Material for the task ▸
=== Section Start ===

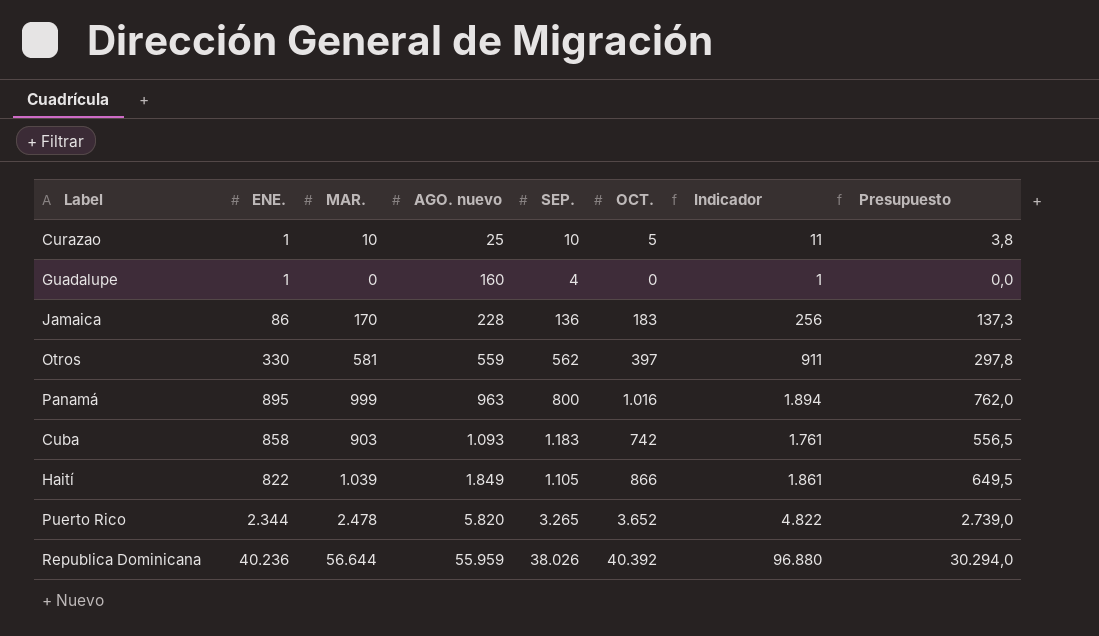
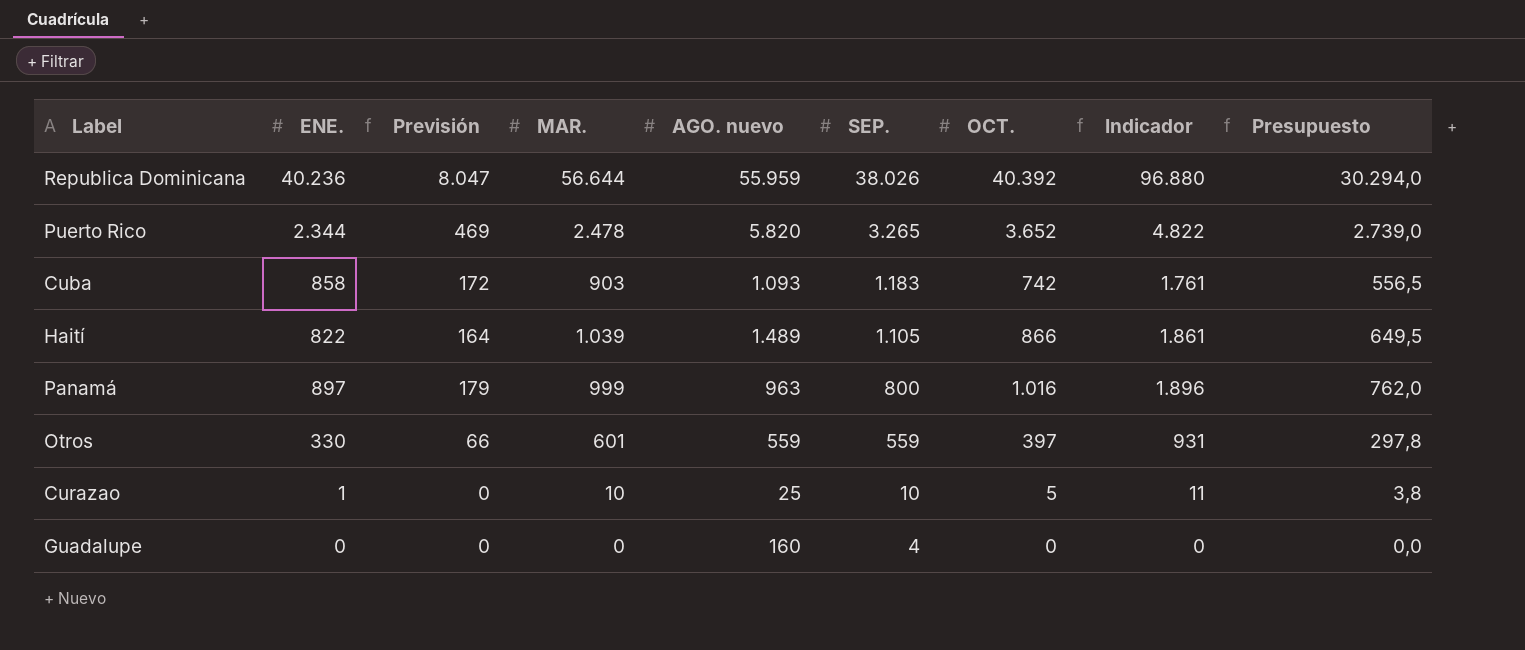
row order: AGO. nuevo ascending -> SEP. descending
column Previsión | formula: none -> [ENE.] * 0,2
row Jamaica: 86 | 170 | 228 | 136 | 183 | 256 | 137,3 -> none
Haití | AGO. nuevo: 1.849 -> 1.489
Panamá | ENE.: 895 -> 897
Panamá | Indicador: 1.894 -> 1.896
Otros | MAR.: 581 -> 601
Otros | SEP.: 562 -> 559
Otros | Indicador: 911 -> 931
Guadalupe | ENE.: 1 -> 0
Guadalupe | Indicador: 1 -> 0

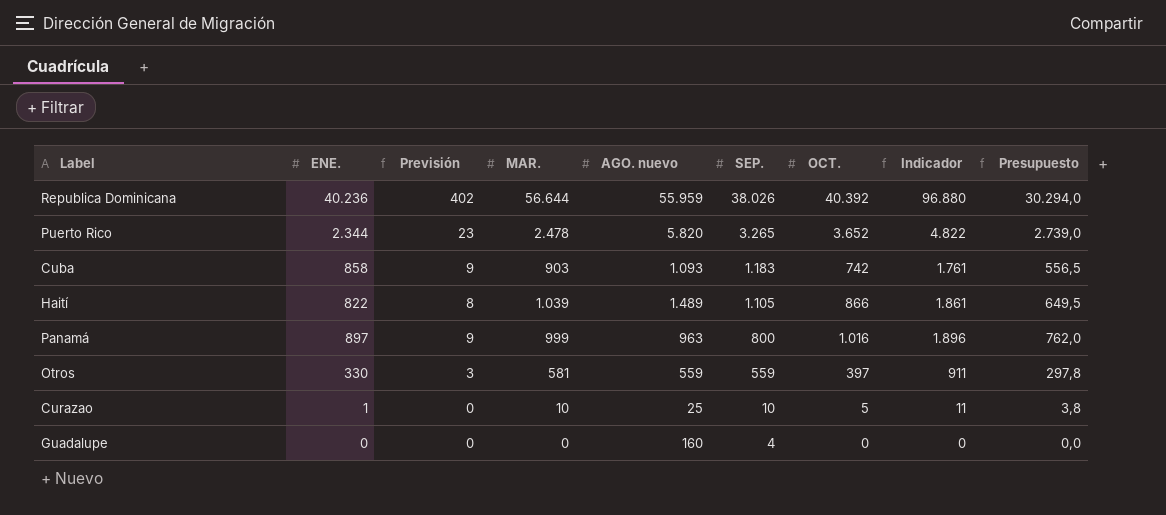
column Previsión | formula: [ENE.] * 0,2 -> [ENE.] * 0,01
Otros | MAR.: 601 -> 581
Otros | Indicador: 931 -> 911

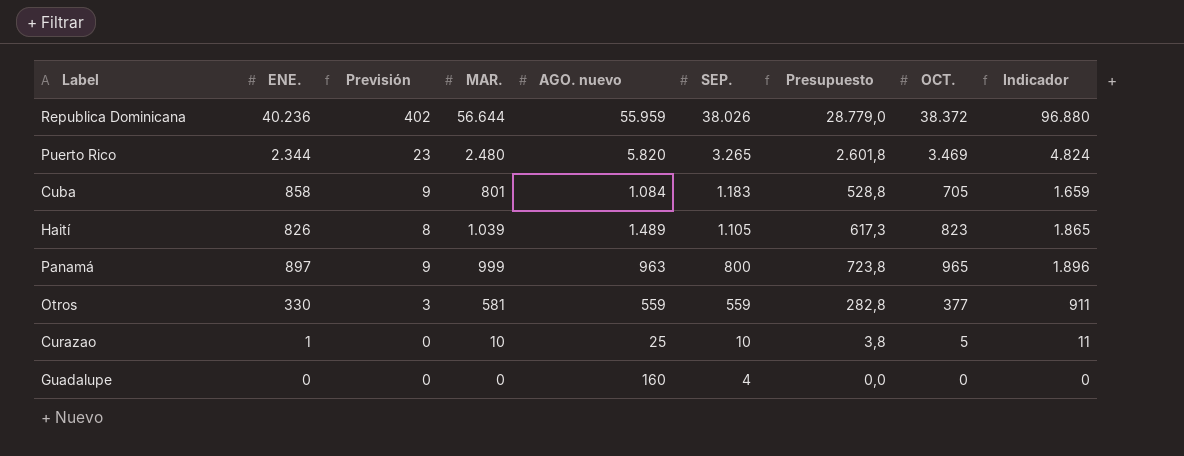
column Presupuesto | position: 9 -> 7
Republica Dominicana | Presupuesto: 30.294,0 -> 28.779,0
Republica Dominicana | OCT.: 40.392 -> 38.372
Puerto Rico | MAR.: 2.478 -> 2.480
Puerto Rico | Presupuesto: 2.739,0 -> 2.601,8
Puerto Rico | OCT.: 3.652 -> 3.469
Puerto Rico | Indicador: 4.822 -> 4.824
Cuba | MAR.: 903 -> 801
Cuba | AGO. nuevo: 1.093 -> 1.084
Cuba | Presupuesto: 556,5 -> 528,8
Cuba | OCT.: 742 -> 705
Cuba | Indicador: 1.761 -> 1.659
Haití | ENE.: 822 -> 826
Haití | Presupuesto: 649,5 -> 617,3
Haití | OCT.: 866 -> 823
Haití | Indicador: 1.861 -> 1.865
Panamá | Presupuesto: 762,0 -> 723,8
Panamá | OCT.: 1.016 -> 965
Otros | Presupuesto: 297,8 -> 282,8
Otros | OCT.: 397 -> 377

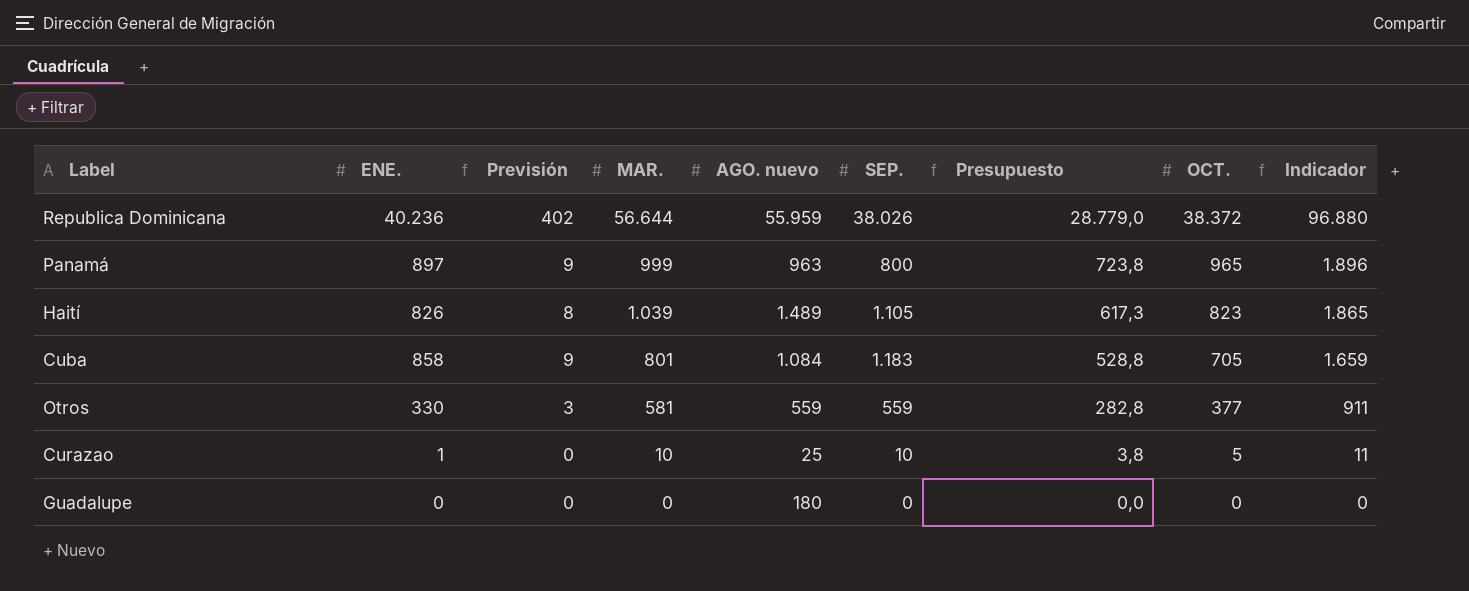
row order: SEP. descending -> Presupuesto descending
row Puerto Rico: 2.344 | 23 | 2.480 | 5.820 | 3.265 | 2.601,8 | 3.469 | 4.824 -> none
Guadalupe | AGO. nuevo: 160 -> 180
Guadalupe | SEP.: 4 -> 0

=== Section End ===
=== Section Start ===

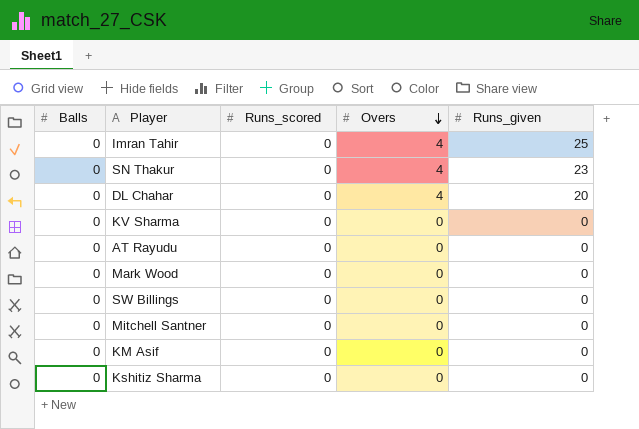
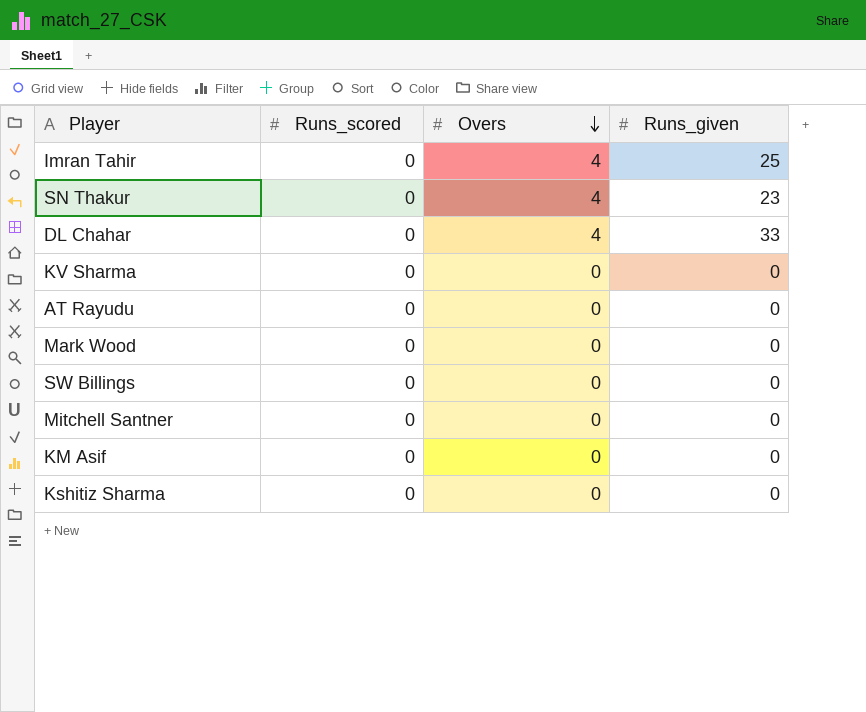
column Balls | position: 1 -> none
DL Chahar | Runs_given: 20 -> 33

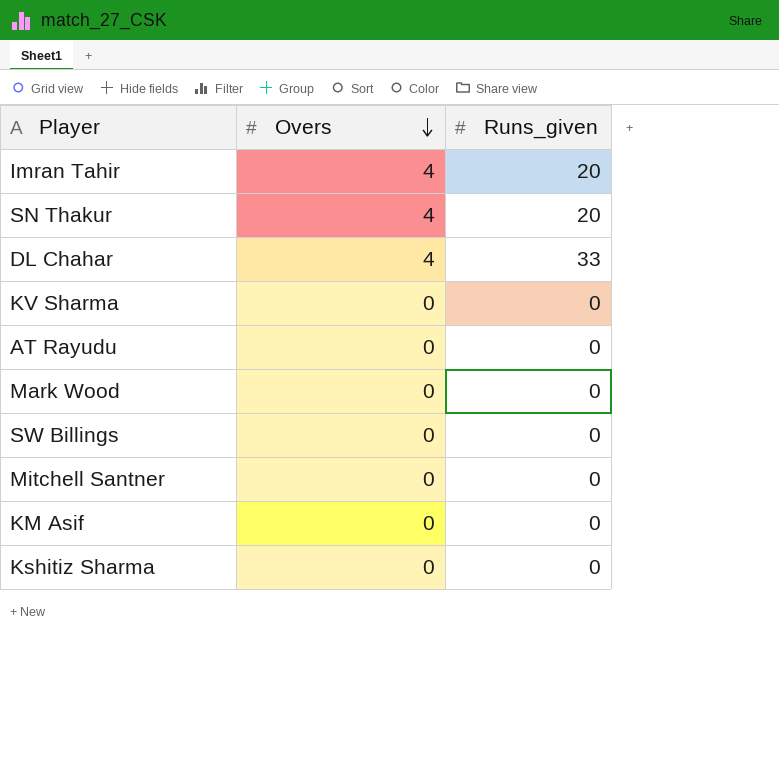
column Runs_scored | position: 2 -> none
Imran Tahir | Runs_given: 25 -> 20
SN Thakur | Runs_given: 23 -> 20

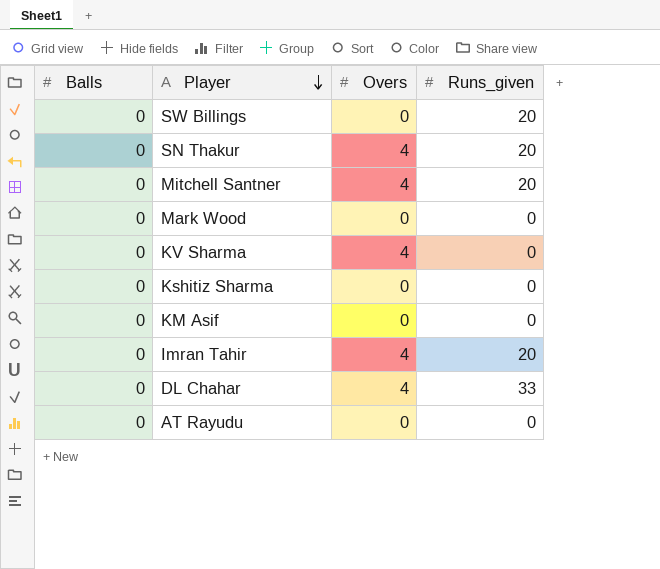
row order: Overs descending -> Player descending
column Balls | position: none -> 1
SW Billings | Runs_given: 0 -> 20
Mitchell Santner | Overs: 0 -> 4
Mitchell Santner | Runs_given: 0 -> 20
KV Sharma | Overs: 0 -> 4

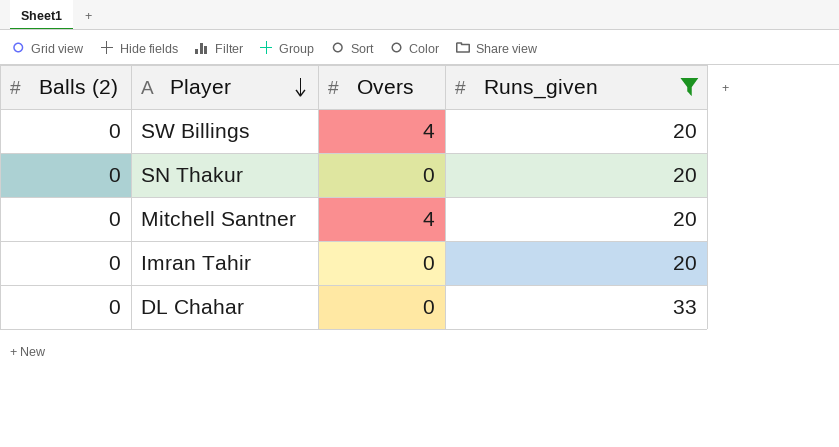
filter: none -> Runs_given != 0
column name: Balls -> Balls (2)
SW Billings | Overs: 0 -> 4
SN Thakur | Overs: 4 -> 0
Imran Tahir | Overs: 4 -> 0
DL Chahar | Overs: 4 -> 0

=== Section End ===

Task ▸ Give again the stretch of the entries above that begins at the line with "Cuba | OCT.: 742 -> 705" and ends at the line with "Guadalupe | SEP.: 4 -> 0", word for word, with no pictures.

Your response ▸
Cuba | OCT.: 742 -> 705
Cuba | Indicador: 1.761 -> 1.659
Haití | ENE.: 822 -> 826
Haití | Presupuesto: 649,5 -> 617,3
Haití | OCT.: 866 -> 823
Haití | Indicador: 1.861 -> 1.865
Panamá | Presupuesto: 762,0 -> 723,8
Panamá | OCT.: 1.016 -> 965
Otros | Presupuesto: 297,8 -> 282,8
Otros | OCT.: 397 -> 377

row order: SEP. descending -> Presupuesto descending
row Puerto Rico: 2.344 | 23 | 2.480 | 5.820 | 3.265 | 2.601,8 | 3.469 | 4.824 -> none
Guadalupe | AGO. nuevo: 160 -> 180
Guadalupe | SEP.: 4 -> 0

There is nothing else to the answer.